● **Problem details**
Take the line that contains "html: <div>IFC_CREATE_DATE</div> ->" and each line after it to the end of the material below, and return them exactly, minus the pictures.

● **Material supplied**
==*==
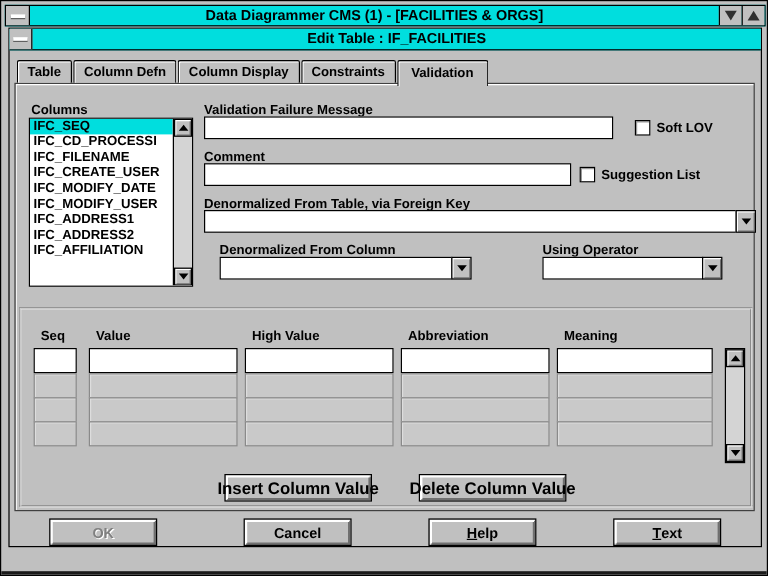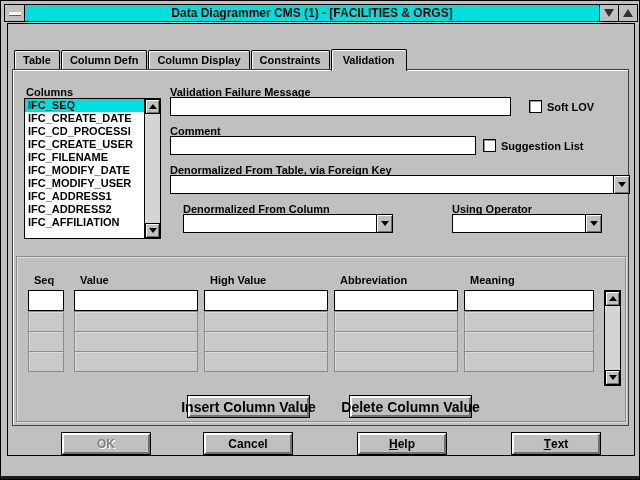"Edit Table : IF_FACILITIES" div.dlg-titlebar { html: none -> <div> <div> <div></div> </div> <div>Edit Table : IF_FACILITIES</div> </div> }
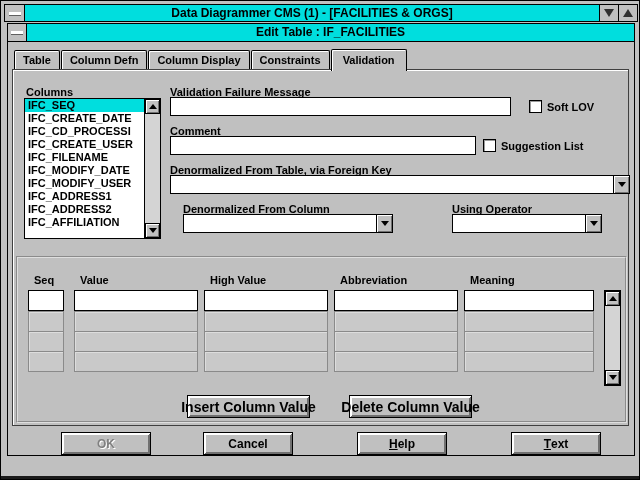"Table" .tabs { align-items: flex-end -> none }
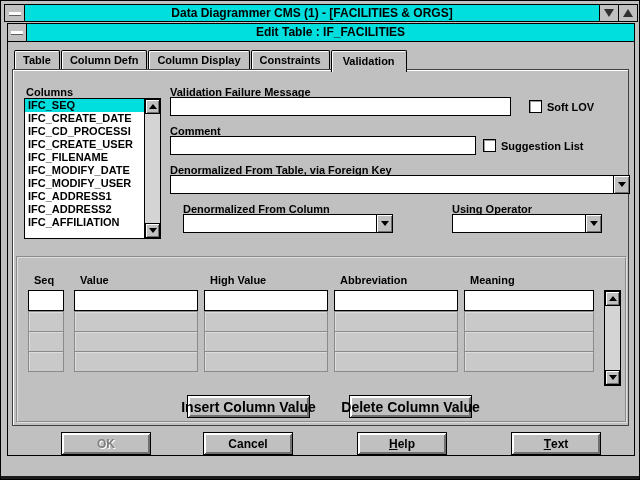"IFC_CREATE_DATE" div.list-item { html: <div>IFC_CREATE_DATE</div> -> none }
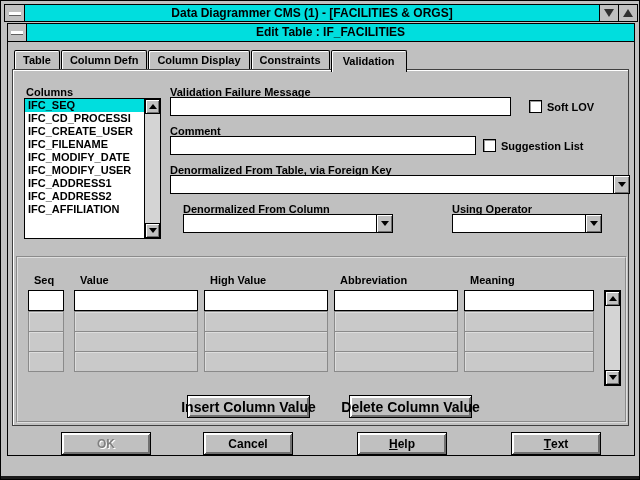"IFC_CREATE_USER" div.list-item { order: before "IFC_FILENAME" -> after "IFC_FILENAME" }
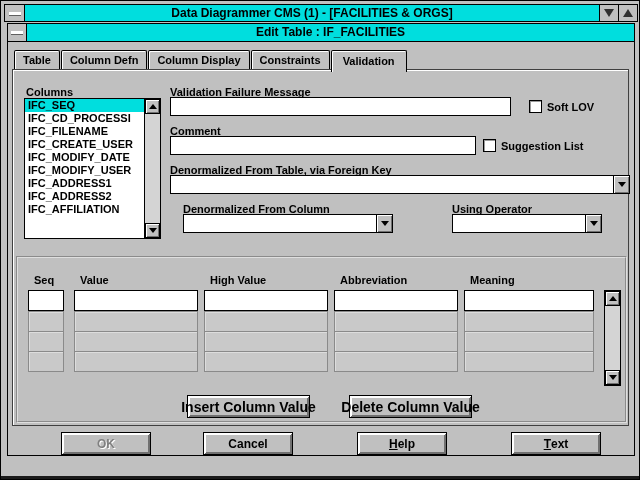"OK" div.btn3d { margin-left: 20px -> none }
==*==
● **Exercise response**
"IFC_CREATE_DATE" div.list-item { html: <div>IFC_CREATE_DATE</div> -> none }
"IFC_CREATE_USER" div.list-item { order: before "IFC_FILENAME" -> after "IFC_FILENAME" }
"OK" div.btn3d { margin-left: 20px -> none }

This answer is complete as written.